◆ WHAT YOU ARE ASKED TO DO: An unaltered copy of the listing below is required.
....
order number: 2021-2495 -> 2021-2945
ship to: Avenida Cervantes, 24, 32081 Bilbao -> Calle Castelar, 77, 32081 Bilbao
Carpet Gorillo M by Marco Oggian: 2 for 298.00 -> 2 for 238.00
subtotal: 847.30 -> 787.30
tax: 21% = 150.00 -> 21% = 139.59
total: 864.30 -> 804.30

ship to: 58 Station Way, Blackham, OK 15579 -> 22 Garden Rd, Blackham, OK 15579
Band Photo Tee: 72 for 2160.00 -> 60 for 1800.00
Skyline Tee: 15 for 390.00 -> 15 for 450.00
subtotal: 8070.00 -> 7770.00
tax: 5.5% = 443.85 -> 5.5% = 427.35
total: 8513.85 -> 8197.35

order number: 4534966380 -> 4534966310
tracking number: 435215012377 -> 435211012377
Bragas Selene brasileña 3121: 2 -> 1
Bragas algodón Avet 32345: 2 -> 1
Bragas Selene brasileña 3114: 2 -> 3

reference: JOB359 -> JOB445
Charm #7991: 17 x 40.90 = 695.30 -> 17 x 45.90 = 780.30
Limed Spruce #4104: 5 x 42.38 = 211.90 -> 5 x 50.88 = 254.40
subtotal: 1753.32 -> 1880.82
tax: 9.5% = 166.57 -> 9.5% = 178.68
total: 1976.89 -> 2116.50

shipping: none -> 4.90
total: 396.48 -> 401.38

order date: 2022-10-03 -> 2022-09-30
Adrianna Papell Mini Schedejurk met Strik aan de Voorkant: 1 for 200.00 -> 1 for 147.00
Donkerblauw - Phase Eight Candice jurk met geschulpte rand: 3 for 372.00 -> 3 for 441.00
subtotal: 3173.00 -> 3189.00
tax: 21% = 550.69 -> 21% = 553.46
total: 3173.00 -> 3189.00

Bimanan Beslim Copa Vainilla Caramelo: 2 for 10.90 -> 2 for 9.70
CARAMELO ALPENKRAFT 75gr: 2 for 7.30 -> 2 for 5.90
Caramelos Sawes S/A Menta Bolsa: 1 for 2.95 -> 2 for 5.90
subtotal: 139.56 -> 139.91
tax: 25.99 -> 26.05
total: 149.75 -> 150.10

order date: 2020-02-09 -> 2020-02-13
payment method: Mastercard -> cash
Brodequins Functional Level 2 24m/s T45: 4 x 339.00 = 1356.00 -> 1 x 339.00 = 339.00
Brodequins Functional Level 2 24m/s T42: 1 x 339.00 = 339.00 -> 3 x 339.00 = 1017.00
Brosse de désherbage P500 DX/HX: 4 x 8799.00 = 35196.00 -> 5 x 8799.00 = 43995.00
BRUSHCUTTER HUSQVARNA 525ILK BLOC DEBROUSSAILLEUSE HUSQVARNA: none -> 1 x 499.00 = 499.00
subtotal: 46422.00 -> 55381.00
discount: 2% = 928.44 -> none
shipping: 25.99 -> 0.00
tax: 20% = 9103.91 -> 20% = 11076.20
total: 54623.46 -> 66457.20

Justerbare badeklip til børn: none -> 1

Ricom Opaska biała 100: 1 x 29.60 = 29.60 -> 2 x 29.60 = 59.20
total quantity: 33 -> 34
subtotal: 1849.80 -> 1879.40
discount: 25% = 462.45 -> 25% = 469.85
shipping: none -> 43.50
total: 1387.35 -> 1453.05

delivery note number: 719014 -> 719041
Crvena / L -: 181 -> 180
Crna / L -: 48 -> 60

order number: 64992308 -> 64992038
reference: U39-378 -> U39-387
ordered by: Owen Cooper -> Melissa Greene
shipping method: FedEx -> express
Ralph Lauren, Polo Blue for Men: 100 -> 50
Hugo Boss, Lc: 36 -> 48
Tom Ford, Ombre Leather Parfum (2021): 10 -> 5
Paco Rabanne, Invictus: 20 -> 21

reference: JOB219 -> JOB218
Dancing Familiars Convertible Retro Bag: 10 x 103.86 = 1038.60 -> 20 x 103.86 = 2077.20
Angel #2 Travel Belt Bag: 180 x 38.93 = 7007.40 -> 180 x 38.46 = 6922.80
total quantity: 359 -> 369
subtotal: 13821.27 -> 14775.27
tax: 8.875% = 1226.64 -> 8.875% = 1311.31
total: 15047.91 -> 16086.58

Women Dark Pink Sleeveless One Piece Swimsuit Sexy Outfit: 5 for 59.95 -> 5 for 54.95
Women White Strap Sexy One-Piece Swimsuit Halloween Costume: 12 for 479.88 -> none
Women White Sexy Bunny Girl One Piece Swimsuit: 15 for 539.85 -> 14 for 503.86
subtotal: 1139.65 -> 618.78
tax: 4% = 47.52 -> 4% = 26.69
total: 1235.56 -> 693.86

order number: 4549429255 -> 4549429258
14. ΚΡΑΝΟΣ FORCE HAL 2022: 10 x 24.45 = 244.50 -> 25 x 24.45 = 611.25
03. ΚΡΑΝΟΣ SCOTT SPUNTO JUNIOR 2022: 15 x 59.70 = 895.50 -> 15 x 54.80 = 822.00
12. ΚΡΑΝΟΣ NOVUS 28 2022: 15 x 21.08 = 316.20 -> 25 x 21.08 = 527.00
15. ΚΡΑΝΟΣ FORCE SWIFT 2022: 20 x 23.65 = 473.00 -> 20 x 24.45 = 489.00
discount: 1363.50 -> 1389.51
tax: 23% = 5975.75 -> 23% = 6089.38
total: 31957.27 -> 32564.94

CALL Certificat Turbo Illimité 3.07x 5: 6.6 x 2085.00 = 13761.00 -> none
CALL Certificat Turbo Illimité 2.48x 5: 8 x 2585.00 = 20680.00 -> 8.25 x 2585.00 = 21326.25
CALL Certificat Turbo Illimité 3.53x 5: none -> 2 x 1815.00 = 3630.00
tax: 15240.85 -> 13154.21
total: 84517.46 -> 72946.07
....
◆ WRITTEN ANSWER:
order number: 2021-2495 -> 2021-2945
ship to: Avenida Cervantes, 24, 32081 Bilbao -> Calle Castelar, 77, 32081 Bilbao
Carpet Gorillo M by Marco Oggian: 2 for 298.00 -> 2 for 238.00
subtotal: 847.30 -> 787.30
tax: 21% = 150.00 -> 21% = 139.59
total: 864.30 -> 804.30

ship to: 58 Station Way, Blackham, OK 15579 -> 22 Garden Rd, Blackham, OK 15579
Band Photo Tee: 72 for 2160.00 -> 60 for 1800.00
Skyline Tee: 15 for 390.00 -> 15 for 450.00
subtotal: 8070.00 -> 7770.00
tax: 5.5% = 443.85 -> 5.5% = 427.35
total: 8513.85 -> 8197.35

order number: 4534966380 -> 4534966310
tracking number: 435215012377 -> 435211012377
Bragas Selene brasileña 3121: 2 -> 1
Bragas algodón Avet 32345: 2 -> 1
Bragas Selene brasileña 3114: 2 -> 3

reference: JOB359 -> JOB445
Charm #7991: 17 x 40.90 = 695.30 -> 17 x 45.90 = 780.30
Limed Spruce #4104: 5 x 42.38 = 211.90 -> 5 x 50.88 = 254.40
subtotal: 1753.32 -> 1880.82
tax: 9.5% = 166.57 -> 9.5% = 178.68
total: 1976.89 -> 2116.50

shipping: none -> 4.90
total: 396.48 -> 401.38

order date: 2022-10-03 -> 2022-09-30
Adrianna Papell Mini Schedejurk met Strik aan de Voorkant: 1 for 200.00 -> 1 for 147.00
Donkerblauw - Phase Eight Candice jurk met geschulpte rand: 3 for 372.00 -> 3 for 441.00
subtotal: 3173.00 -> 3189.00
tax: 21% = 550.69 -> 21% = 553.46
total: 3173.00 -> 3189.00

Bimanan Beslim Copa Vainilla Caramelo: 2 for 10.90 -> 2 for 9.70
CARAMELO ALPENKRAFT 75gr: 2 for 7.30 -> 2 for 5.90
Caramelos Sawes S/A Menta Bolsa: 1 for 2.95 -> 2 for 5.90
subtotal: 139.56 -> 139.91
tax: 25.99 -> 26.05
total: 149.75 -> 150.10

order date: 2020-02-09 -> 2020-02-13
payment method: Mastercard -> cash
Brodequins Functional Level 2 24m/s T45: 4 x 339.00 = 1356.00 -> 1 x 339.00 = 339.00
Brodequins Functional Level 2 24m/s T42: 1 x 339.00 = 339.00 -> 3 x 339.00 = 1017.00
Brosse de désherbage P500 DX/HX: 4 x 8799.00 = 35196.00 -> 5 x 8799.00 = 43995.00
BRUSHCUTTER HUSQVARNA 525ILK BLOC DEBROUSSAILLEUSE HUSQVARNA: none -> 1 x 499.00 = 499.00
subtotal: 46422.00 -> 55381.00
discount: 2% = 928.44 -> none
shipping: 25.99 -> 0.00
tax: 20% = 9103.91 -> 20% = 11076.20
total: 54623.46 -> 66457.20

Justerbare badeklip til børn: none -> 1

Ricom Opaska biała 100: 1 x 29.60 = 29.60 -> 2 x 29.60 = 59.20
total quantity: 33 -> 34
subtotal: 1849.80 -> 1879.40
discount: 25% = 462.45 -> 25% = 469.85
shipping: none -> 43.50
total: 1387.35 -> 1453.05

delivery note number: 719014 -> 719041
Crvena / L -: 181 -> 180
Crna / L -: 48 -> 60

order number: 64992308 -> 64992038
reference: U39-378 -> U39-387
ordered by: Owen Cooper -> Melissa Greene
shipping method: FedEx -> express
Ralph Lauren, Polo Blue for Men: 100 -> 50
Hugo Boss, Lc: 36 -> 48
Tom Ford, Ombre Leather Parfum (2021): 10 -> 5
Paco Rabanne, Invictus: 20 -> 21

reference: JOB219 -> JOB218
Dancing Familiars Convertible Retro Bag: 10 x 103.86 = 1038.60 -> 20 x 103.86 = 2077.20
Angel #2 Travel Belt Bag: 180 x 38.93 = 7007.40 -> 180 x 38.46 = 6922.80
total quantity: 359 -> 369
subtotal: 13821.27 -> 14775.27
tax: 8.875% = 1226.64 -> 8.875% = 1311.31
total: 15047.91 -> 16086.58

Women Dark Pink Sleeveless One Piece Swimsuit Sexy Outfit: 5 for 59.95 -> 5 for 54.95
Women White Strap Sexy One-Piece Swimsuit Halloween Costume: 12 for 479.88 -> none
Women White Sexy Bunny Girl One Piece Swimsuit: 15 for 539.85 -> 14 for 503.86
subtotal: 1139.65 -> 618.78
tax: 4% = 47.52 -> 4% = 26.69
total: 1235.56 -> 693.86

order number: 4549429255 -> 4549429258
14. ΚΡΑΝΟΣ FORCE HAL 2022: 10 x 24.45 = 244.50 -> 25 x 24.45 = 611.25
03. ΚΡΑΝΟΣ SCOTT SPUNTO JUNIOR 2022: 15 x 59.70 = 895.50 -> 15 x 54.80 = 822.00
12. ΚΡΑΝΟΣ NOVUS 28 2022: 15 x 21.08 = 316.20 -> 25 x 21.08 = 527.00
15. ΚΡΑΝΟΣ FORCE SWIFT 2022: 20 x 23.65 = 473.00 -> 20 x 24.45 = 489.00
discount: 1363.50 -> 1389.51
tax: 23% = 5975.75 -> 23% = 6089.38
total: 31957.27 -> 32564.94

CALL Certificat Turbo Illimité 3.07x 5: 6.6 x 2085.00 = 13761.00 -> none
CALL Certificat Turbo Illimité 2.48x 5: 8 x 2585.00 = 20680.00 -> 8.25 x 2585.00 = 21326.25
CALL Certificat Turbo Illimité 3.53x 5: none -> 2 x 1815.00 = 3630.00
tax: 15240.85 -> 13154.21
total: 84517.46 -> 72946.07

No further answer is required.